The newly introduced ethane vessels are being managed by world class specialist managers who in turn are being monitored by a dedicated team within Reliance to ensure safe, compliant and successful operations.

Changes since last year: As Reliance is introducing six very large ethane carriers into service, a world first, the requirement for enhanced marine risk management understanding and appropriate controls has grown.

C. Physical Security and Natural Calamity risks

Hostile acts such as terrorism or piracy could harm the Company’s people and disrupt its operations. Some of Reliance’s sites are also subject to natural calamities such as floods, cyclones, lighting and earthquakes. If the company does not respond, or is perceived to not respond, in an appropriate manner to either an external or internal crisis, its business and operations could be severely disrupted. Inability to restore or replace critical capacity to the required level within an agreed timeframe would prolong the impact of any disruption and could severely affect Reliance’s business and operations.

Mitigation: Reliance maintains a proactive posture by continuously monitoring and assessing emerging threats, vulnerabilities and risks to manage its physical security. The group security function and embedded security teams provide assurance to businesses at all levels with respect to the management of security risks affecting its people, assets and operations.

To respond to natural calamities Reliance maintains disaster recovery, crisis and business continuity management plans to respond to a disruption or an incident.

Changes since last year: of terrorism is increasing globally as evidenced by intelligence projections and events of last year. Continuous application of appropriate mitigation measures are implemented to ensure exposures remain within acceptable levels.

D. Cybersecurity Risk

Reliance is at the forefront of adopting Technology Led Innovations. An increasing number of business processes are now digitally driven. The larger the digital landscape, the larger is the potential cyber security threat. A digital security breach or disruption to digital infrastructure, due to intentional or unintentional actions, such as cyber- attacks or human error could lead to serious business impacts. These include injury to staff, loss of process control, impact on business continuity or damage to assets and services, harm to the environment, the loss of sensitive data or information, legal and regulatory breaches and reputational damage.
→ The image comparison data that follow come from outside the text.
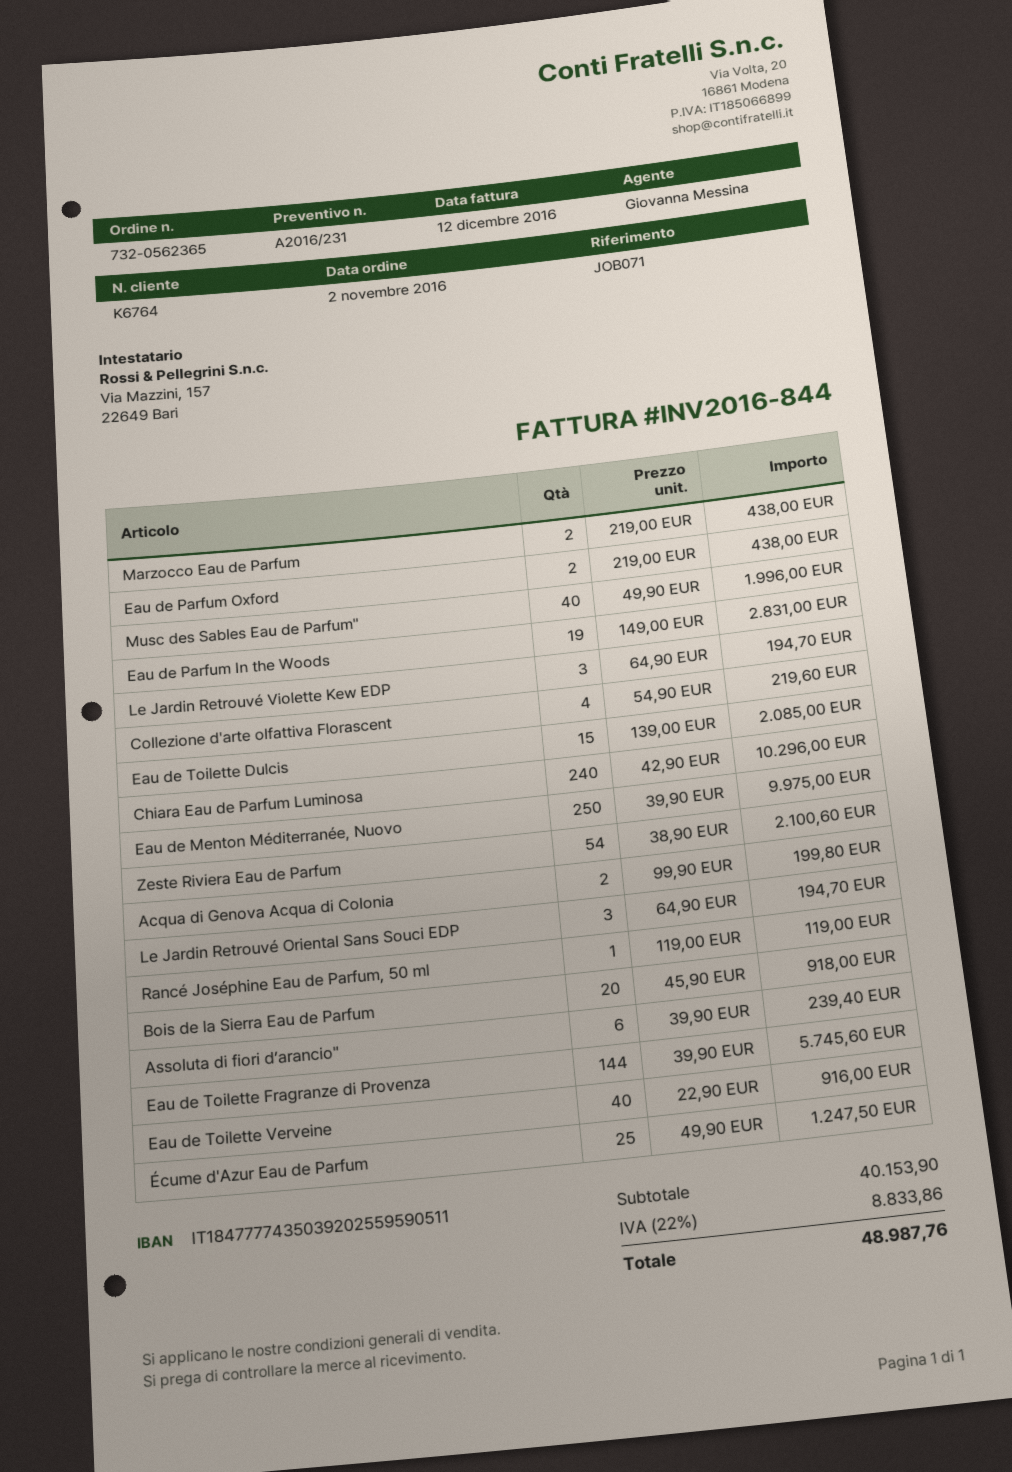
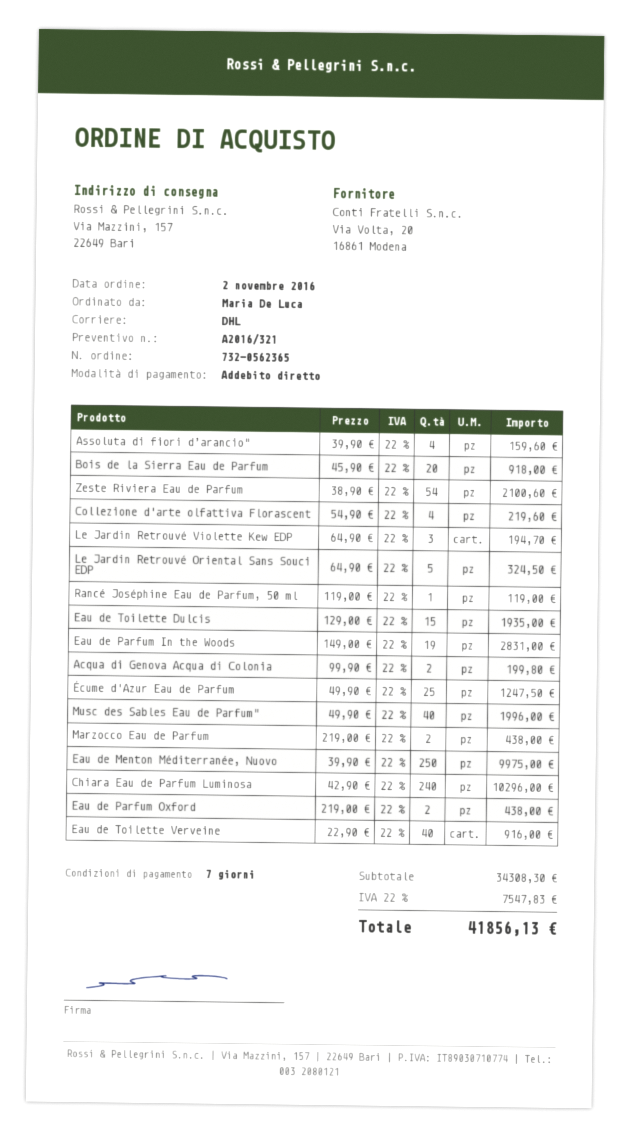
quote number: A2016/231 -> A2016/321
Eau de Toilette Dulcis: 15 x 139.00 = 2085.00 -> 15 x 129.00 = 1935.00
Le Jardin Retrouvé Oriental Sans Souci EDP: 3 x 64.90 = 194.70 -> 5 x 64.90 = 324.50
Assoluta di fiori d’arancio": 6 x 39.90 = 239.40 -> 4 x 39.90 = 159.60
Eau de Toilette Fragranze di Provenza: 144 x 39.90 = 5745.60 -> none
subtotal: 40153.90 -> 34308.30
tax: 22% = 8833.86 -> 22% = 7547.83
total: 48987.76 -> 41856.13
Mitigation: Reliance has continued to strengthen its responses to cybersecurity threats through proactive and reactive risk mitigations. These include, proactive activities to continuously improve its cybersecurity policies, standards, technical safeguard, ongoing monitoring of new and existing threats and cyber security awareness initiatives. Its reactive responses to cybersecurity threats, which include IT disaster recovery, emergency response and business continuity management capabilities to enable the reduction of the impacts of a cybersecurity event.

Changes since last year: The World economic Forum (WEF) in its latest Global Risk Report (2017) has flagged “Massive incident of data fraud and theft” as one of the top 5 global Risk in terms of likelihood. Considering the large digital landscape in Reliance, the Cyber security risks are increasing which require ongoing efforts to counter these evolving threats. Substantial improvement was made on the cyber security risk posture during the last year. Some of the notable measures are:

1. A Continuous Improvement Program (CIP) for cyber security was instituted across Reliance, to keep pace with ever increasing threats.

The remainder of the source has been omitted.